- **Task to carry out**:
Please restate every record below word for word and skip the pictures.
*** Supplied records ***
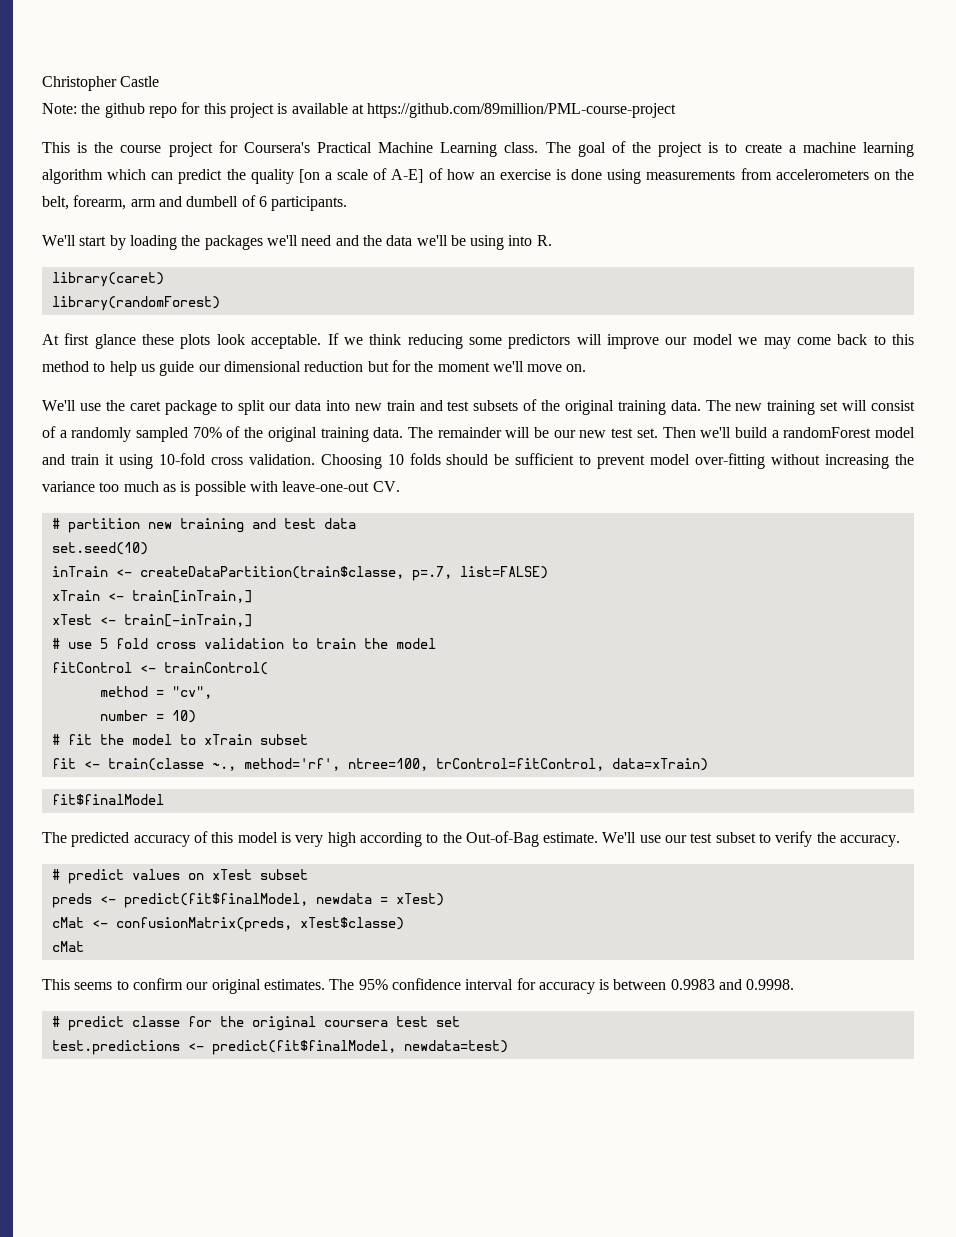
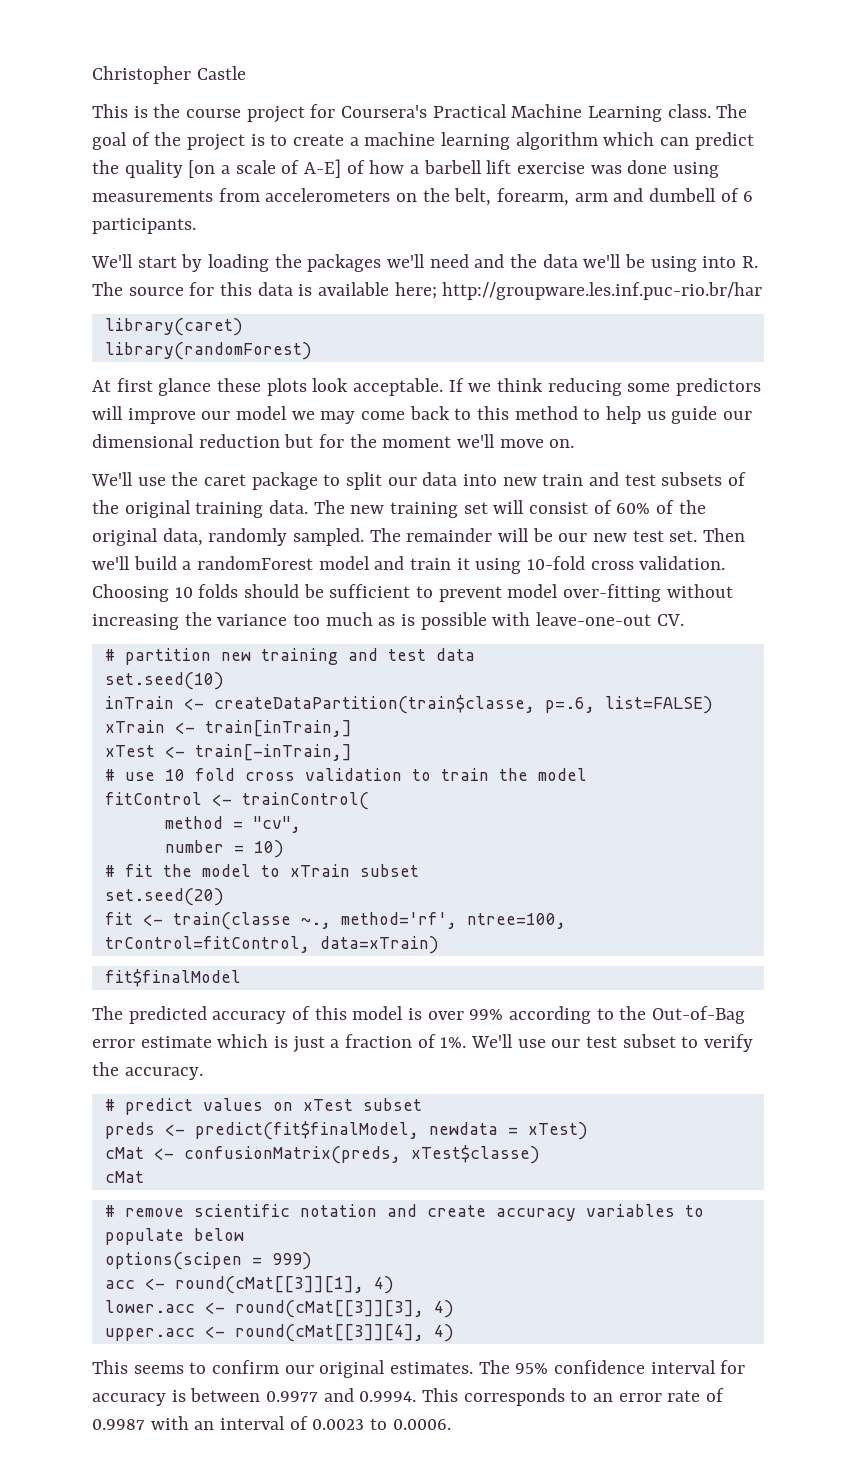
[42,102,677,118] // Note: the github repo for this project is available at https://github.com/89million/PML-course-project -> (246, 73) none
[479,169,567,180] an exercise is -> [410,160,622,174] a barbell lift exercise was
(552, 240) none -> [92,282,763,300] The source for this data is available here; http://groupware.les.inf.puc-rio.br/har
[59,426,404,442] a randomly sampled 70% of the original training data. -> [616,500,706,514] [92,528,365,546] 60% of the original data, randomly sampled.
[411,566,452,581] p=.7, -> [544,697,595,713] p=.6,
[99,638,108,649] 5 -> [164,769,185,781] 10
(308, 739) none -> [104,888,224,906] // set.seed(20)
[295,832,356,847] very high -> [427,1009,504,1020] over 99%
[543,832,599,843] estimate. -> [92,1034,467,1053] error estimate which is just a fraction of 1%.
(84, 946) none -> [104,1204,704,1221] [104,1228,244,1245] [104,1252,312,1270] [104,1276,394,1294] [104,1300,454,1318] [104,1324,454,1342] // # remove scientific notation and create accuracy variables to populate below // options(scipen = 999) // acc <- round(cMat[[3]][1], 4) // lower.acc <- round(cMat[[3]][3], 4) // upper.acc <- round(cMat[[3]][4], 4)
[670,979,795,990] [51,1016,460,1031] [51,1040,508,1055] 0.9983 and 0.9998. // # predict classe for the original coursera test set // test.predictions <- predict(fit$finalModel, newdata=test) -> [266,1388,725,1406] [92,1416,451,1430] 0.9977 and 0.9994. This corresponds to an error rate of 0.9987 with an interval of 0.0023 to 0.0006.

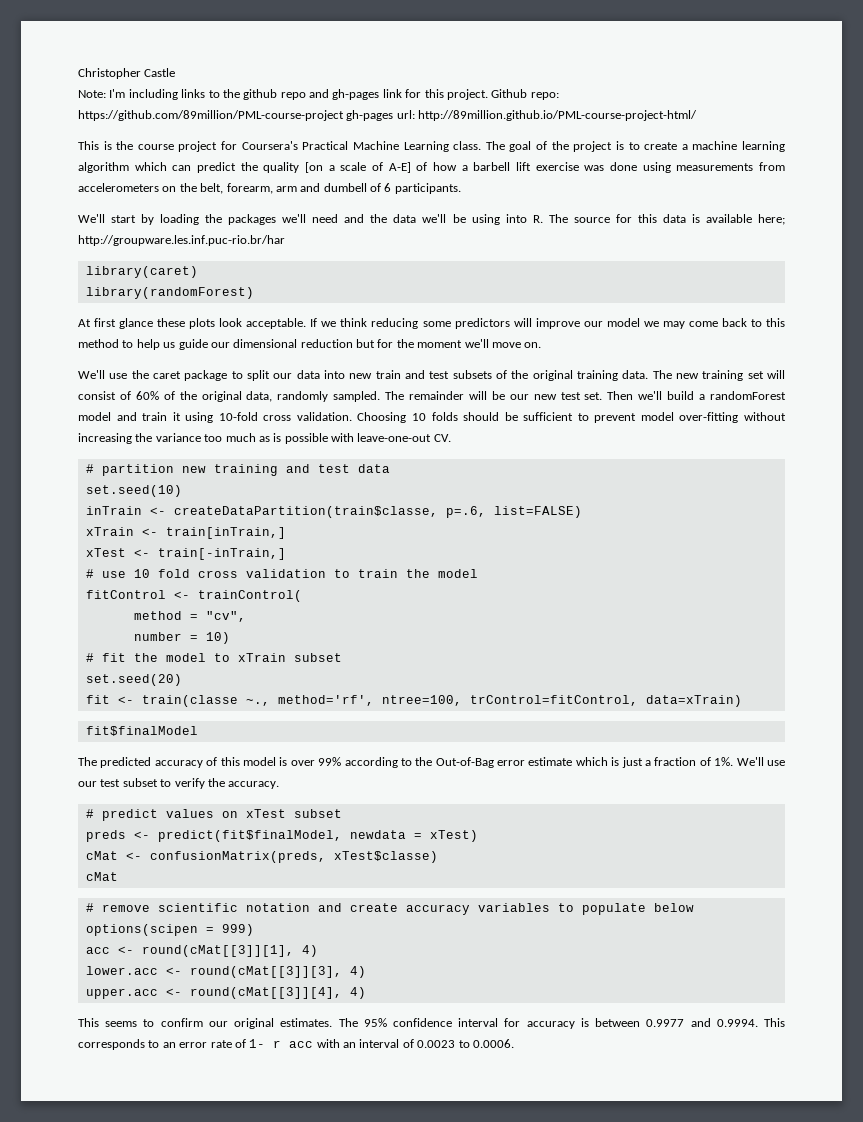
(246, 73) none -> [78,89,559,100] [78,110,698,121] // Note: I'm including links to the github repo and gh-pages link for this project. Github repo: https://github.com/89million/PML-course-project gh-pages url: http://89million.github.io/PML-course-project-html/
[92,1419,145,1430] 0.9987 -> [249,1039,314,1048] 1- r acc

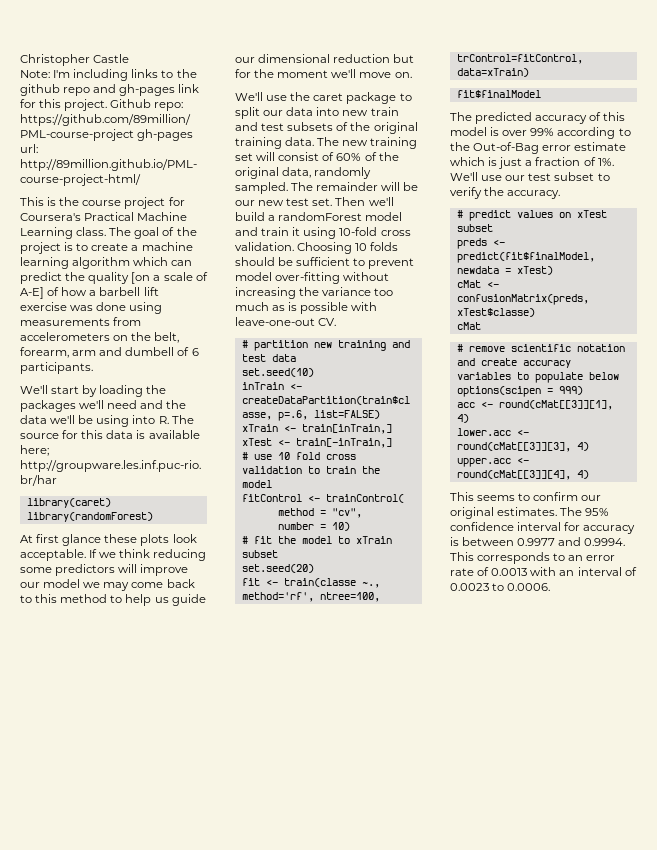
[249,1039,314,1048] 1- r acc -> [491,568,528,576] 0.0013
***
- **Result of this task**:
[42,102,677,118] // Note: the github repo for this project is available at https://github.com/89million/PML-course-project -> (246, 73) none
[479,169,567,180] an exercise is -> [410,160,622,174] a barbell lift exercise was
(552, 240) none -> [92,282,763,300] The source for this data is available here; http://groupware.les.inf.puc-rio.br/har
[59,426,404,442] a randomly sampled 70% of the original training data. -> [616,500,706,514] [92,528,365,546] 60% of the original data, randomly sampled.
[411,566,452,581] p=.7, -> [544,697,595,713] p=.6,
[99,638,108,649] 5 -> [164,769,185,781] 10
(308, 739) none -> [104,888,224,906] // set.seed(20)
[295,832,356,847] very high -> [427,1009,504,1020] over 99%
[543,832,599,843] estimate. -> [92,1034,467,1053] error estimate which is just a fraction of 1%.
(84, 946) none -> [104,1204,704,1221] [104,1228,244,1245] [104,1252,312,1270] [104,1276,394,1294] [104,1300,454,1318] [104,1324,454,1342] // # remove scientific notation and create accuracy variables to populate below // options(scipen = 999) // acc <- round(cMat[[3]][1], 4) // lower.acc <- round(cMat[[3]][3], 4) // upper.acc <- round(cMat[[3]][4], 4)
[670,979,795,990] [51,1016,460,1031] [51,1040,508,1055] 0.9983 and 0.9998. // # predict classe for the original coursera test set // test.predictions <- predict(fit$finalModel, newdata=test) -> [266,1388,725,1406] [92,1416,451,1430] 0.9977 and 0.9994. This corresponds to an error rate of 0.9987 with an interval of 0.0023 to 0.0006.

(246, 73) none -> [78,89,559,100] [78,110,698,121] // Note: I'm including links to the github repo and gh-pages link for this project. Github repo: https://github.com/89million/PML-course-project gh-pages url: http://89million.github.io/PML-course-project-html/
[92,1419,145,1430] 0.9987 -> [249,1039,314,1048] 1- r acc

[249,1039,314,1048] 1- r acc -> [491,568,528,576] 0.0013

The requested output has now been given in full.